Introduction to the z/OS Connect SMF records
z/OS Connect can provide two types of SMF record
- SMF 120 subtype 11, provided by the base Liberty support. This gives information on the URL used to access Liberty, and the CPU used to perform requests. This is enabled at the Server level – so you can have records for all request, or no requests. There is one SMF record for each web server request.
- SMF 123 provides information about API and the service used, and the “pass through” services. It provides elapsed time of the request, and of the the “pass through” requests. It does not provide CPU usage figures. This can be configured to produce records depending on the http host and port used to access z/OS Connect. One SMF record can have data for multiple web server requests. The SMF records are produced when the SMF record is full – or the server is shut down.

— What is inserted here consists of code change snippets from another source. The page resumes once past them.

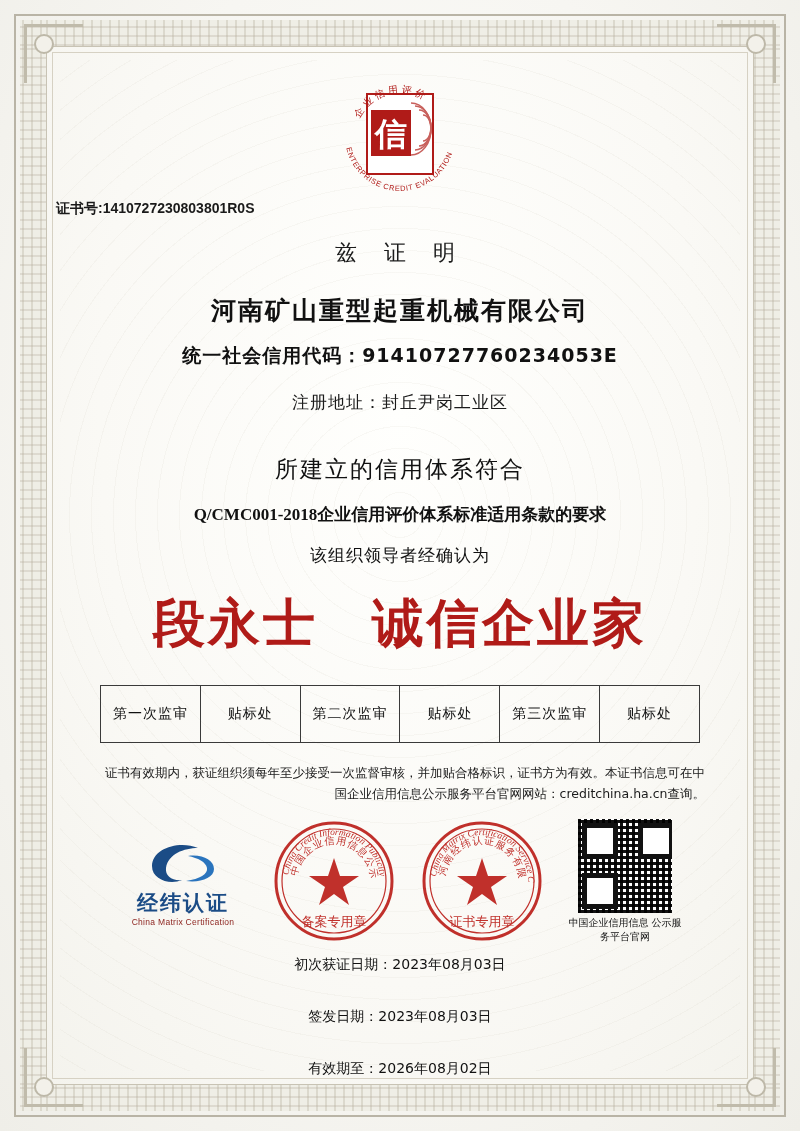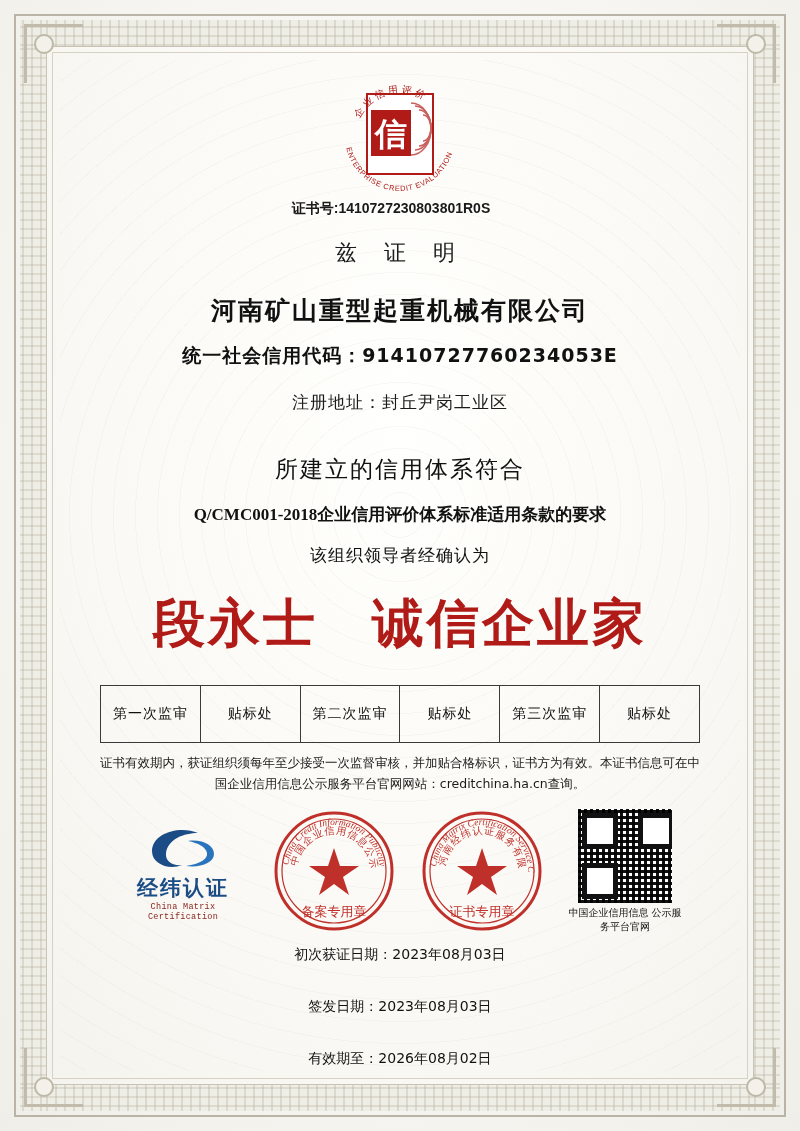--- a/index.html
+++ b/index.html
@@ -117,21 +117,21 @@
     font-size: 50px;
     font-weight: bold;
     letter-spacing: 3px;
     color: #b01b18;
     text-shadow: 0 1px 0 rgba(120,10,8,0.25);
   }
 
   .cert-no {
     margin-top: 6px;
     padding-right: 18px;
-    text-align: center;
+    text-align: left;
     font-size: 14px;
     font-weight: bold;
     color: #1a1a1a;
     font-family: "Liberation Sans", sans-serif;
   }
 
   .hereby {
     margin-top: 20px;
     font-size: 22px;
     letter-spacing: 10px;
@@ -213,26 +213,26 @@
   .audit-table td {
     border: 1px solid #3a3a3a;
     height: 54px;
     font-size: 14px;
     color: #111;
     font-family: "DejaVu Sans", "Liberation Sans", sans-serif;
     letter-spacing: 1px;
   }
 
   .note {
-    margin: 10px auto 0 auto;
+    margin: 20px auto 0 auto;
     width: 610px;
     font-size: 12.5px;
     line-height: 1.65;
     color: #1b1b1b;
-    text-align: center;
+    text-align: right;
     font-family: "DejaVu Sans", "Liberation Sans", sans-serif;
   }
 
   
   .seals {
     margin-top: 14px;
     display: flex;
     align-items: center;
     justify-content: center;
     gap: 22px;
@@ -253,21 +253,21 @@
     font-size: 21px;
     font-weight: bold;
     color: #1b4c86;
     letter-spacing: 2px;
     font-family: "DejaVu Sans", "Liberation Sans", sans-serif;
   }
   .logo-en {
     font-size: 8.5px;
     color: #8a1f1a;
     letter-spacing: 0.3px;
-    font-family: Liberation Mono, monospace;
+    font-family: Liberation Sans, sans-serif;
   }
 
   .seal {
     width: 126px;
     height: 126px;
     position: relative;
   }
 
   .qr-block {
     width: 116px;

The SMF 120-11 and SMF 123 records are produced independently, and there is no correlating field between them. They both have a URI field, and time stamps, so at low volumes it may be possible to correlate the SMF data.
I’ll document the fields which I think are interesting. If you think other fields are useful please let me know and I’ll update this document.
I have written an SMF formatter in C which prints out interesting data, and summarises it.
SMF 123 subtype 2 fields
- You get the standard date and time the record was produced, and with the LPAR. You can use PGM=IFASMFDP with the following to filter which records are copied
DATE(2020282,2020282) START(1000) START(2359)
- There is server version (3), system(SOW1), SYSPLEX(ADCDPLEX) and job id(STC04774) which are not very interesting
- Server job name(SM3) is more interesting. I started the server with s baqstrt,parms=’MQTEST’,jobname=sm3
- The config dir (/var/zosconnect/servers/MQTEST/) is boring – as is server level (open beta)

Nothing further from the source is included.